In the 2008 Disney film Wall-E, a tiny robot finds himself alone on planet Earth, working to clean up a world decimated by trash and abandoned by humans who left it that way. Heartwarming as the film turns out, the underlying commentary of humanity’s problem with trash and plastic waste is the film’s most poignant theme. This is because it strikes at the heart of an issue that we’ve failed to get control of more than 15 years after the movie’s release: plastic pollution.
We live in the age of dawning artificial intelligence, commercialized space travel and the ability to edit the human genome, but we have yet to tackle closed-loop recycling.
According to research, in 2021, the U.S. fully recycled only about 5% of the nearly 51 million tons of plastic waste we generated. Unfortunately, plastic recycling is more complicated than we’ve been led to believe since plastic first rose to prominence in the 1960s. Many factors contribute to our misconceptions surrounding recycling in the U.S. Primarily, the plethora of plastic varieties—ranging from plastics that hold chemicals like antifreeze to plastics used in furniture or carpeting and plastics that hold food items like yogurt or berries—makes recycling incredibly challenging because sortation facilities often don’t know what exactly is in the plastic they are trying to recycle.

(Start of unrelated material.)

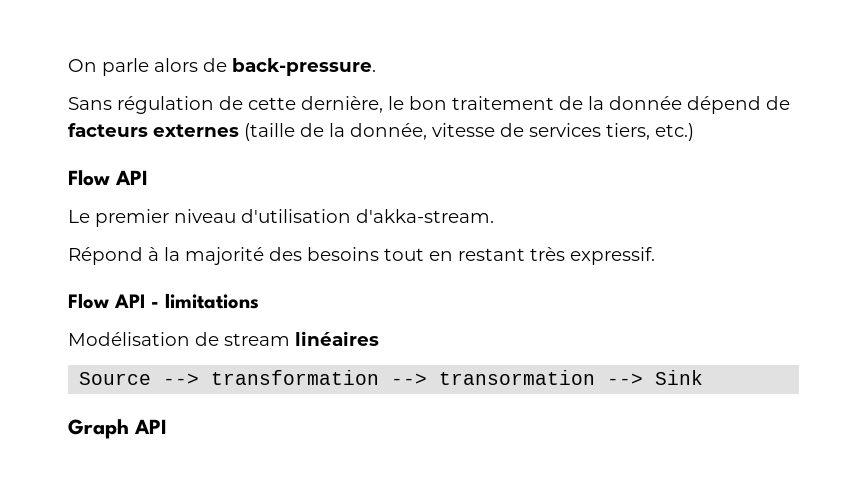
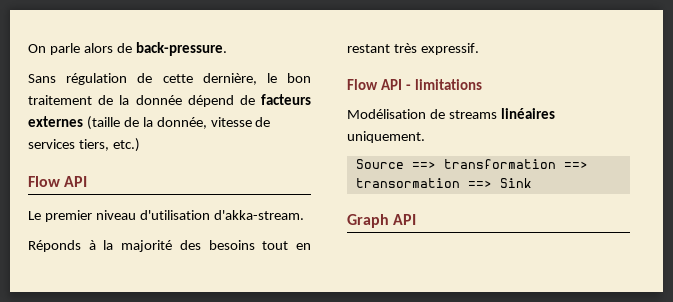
[68,247,143,265] Répond -> [28,240,81,252] Réponds
[224,333,290,346] stream -> [448,110,497,119] streams
(379, 338) none -> [347,131,425,143] uniquement.
[163,370,644,385] --> transformation --> transormation --> -> [411,159,588,169] [355,178,492,188] ==> transformation ==> transormation ==>

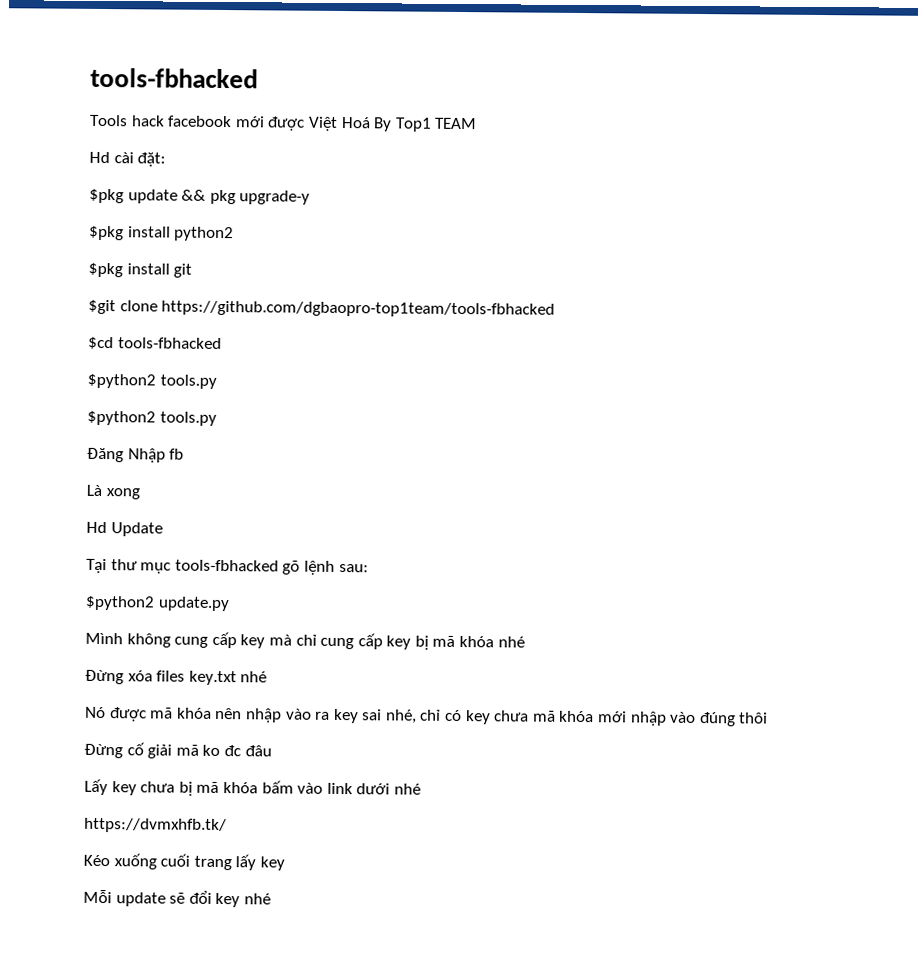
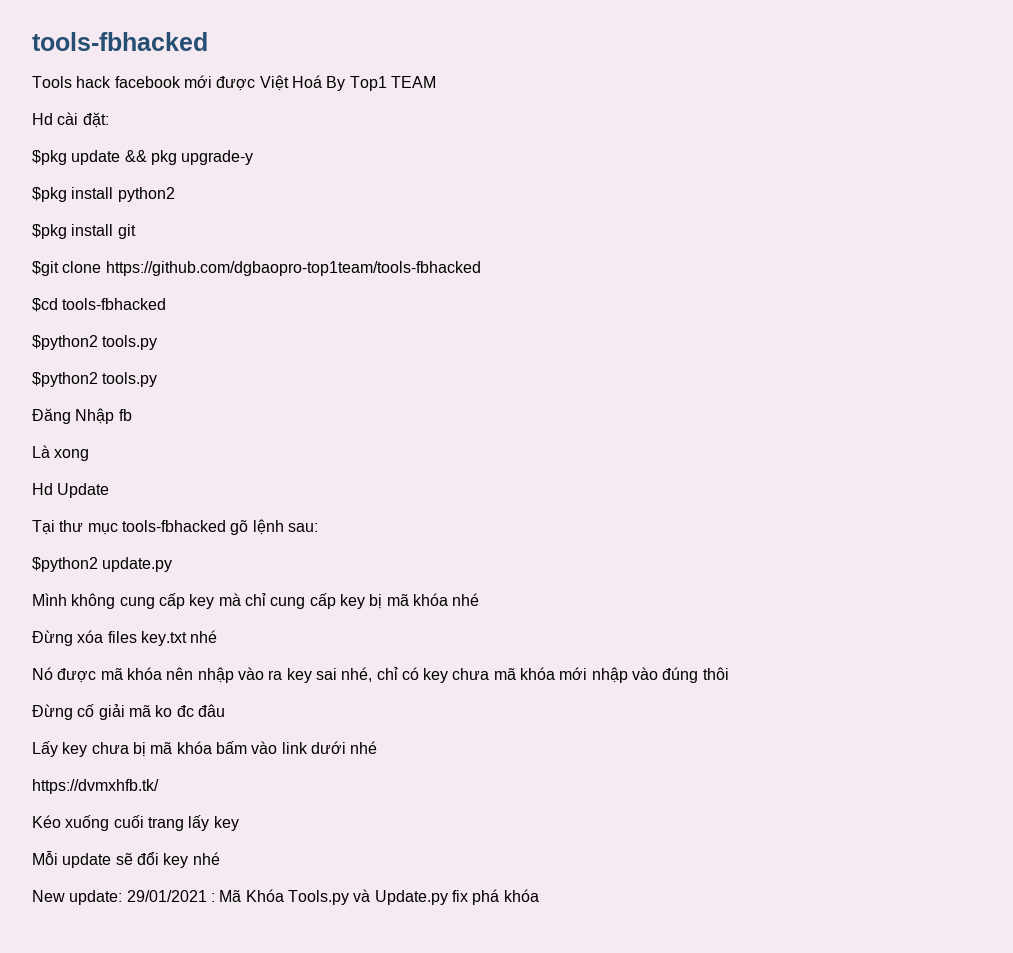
(271, 899) none -> [32,889,539,905] // New update: 29/01/2021 : Mã Khóa Tools.py và Update.py fix phá khóa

From there, the recycling processes themselves—the methods used to break down plastic and turn it into something that can be reused or repurposed—are often limited. The primary recycling method used for over 50 years is mechanical recycling. In this process, recyclable types of plastic are melted and turned into pellets to be sold and reshaped into new items. Unfortunately, this method only works on a very limited set of plastic varieties.
More recently, a second recycling process, known as chemical recycling, has emerged as a purported “game-changer.” This process makes it harder to recycle plastic types and uses solvents to break them down into molecular components that can then be used to make new plastic. While this new method of recycling has been celebrated by many large producers like L’Oréal, Proctor & Gamble and Nestlé, it has yet to be proven environmentally sustainable, safe (the solvent used is butane, which is highly flammable and potentially explosive) or operable at scale.
Regardless of recycling methodology, however, steps can be taken now to increase producer responsibility and the rate of closed-loop recycling, such as adding digital watermarks to plastic products to help with detailed sortation at material recycling facilities (MRFs).
The sortation technology that exists today can only identify, at a high level, some of the materials in each plastic, but it cannot identify the grade or complex composition of much of the plastic it works to sort. This means it cannot be sorted based on specifications that would allow plastics to be more easily reused, like whether a plastic is food-grade.
The good news is that proven technologies already exist to help solve these challenges, driving plastic circularity and reducing plastic pollution. Digital watermarking works by applying covert markings to products at the point of manufacture that are not visible to the human eye but are detectable by special scanners. These scanners can be embedded into existing sortation technology, allowing for more detailed sortation without facilities undergoing large infrastructural changes. When scanned, digital watermarks on packaging can be linked to data from the manufacturer on plastic composition, whether the plastic is food or skin grade, age or any other key information, and then sorted accordingly. With more detailed sortation comes greater data and even the ability for producers to buy back their own recycled material or recyclate. This, in turn, decreases the demand for virgin plastic.
For business leaders ready to make a difference in the recycling space, digital watermarking is an opt-in solution that leaders can elect to incorporate at any time. Digital watermarks can be imperceptibly embedded into packaging during the manufacturing process, which means that no new technology is needed to incorporate them as the digital watermarks are printed simultaneously with the packaging itself. Many companies elect to embed digital watermarks during a packaging design refresh to ensure streamlined technology integration.
Moreover, as the world moves toward enacting extended producer responsibility (EPR) laws regarding the recyclability of plastic products, digital watermarks can help producers meet changing sustainability regulations while also leading the way in building a greener world. The recycling economy becomes more effective as the number of companies utilizing digital watermarks increases. As a result, recycled plastic will become a viable alternative to virgin plastic in manufacturing.
With this in mind, we expect to see a greater demand for recycled plastic as more countries and U.S. states adopt EPR laws. The more companies that employ digital watermarks, the greater the supply of recycled plastic and the lower the cost. This is in tandem with growing consumer interest in buying more sustainable products, which is expected only to increase.
We live in an age where what once seemed impossible is now possible. It is time we start working collaboratively across industries and sectors to tackle the persistent and pervasive problem of plastic pollution, and there are solutions available today to help us do that. Digital watermarks allow producers to take meaningful steps toward creating a more sustainable world while deriving insights and accessing new data about their products and consumer behavior. The time to solve plastic pollution is now, and we must use every tool we have at our disposal—so long as we don’t try to solve one environmental problem by creating others.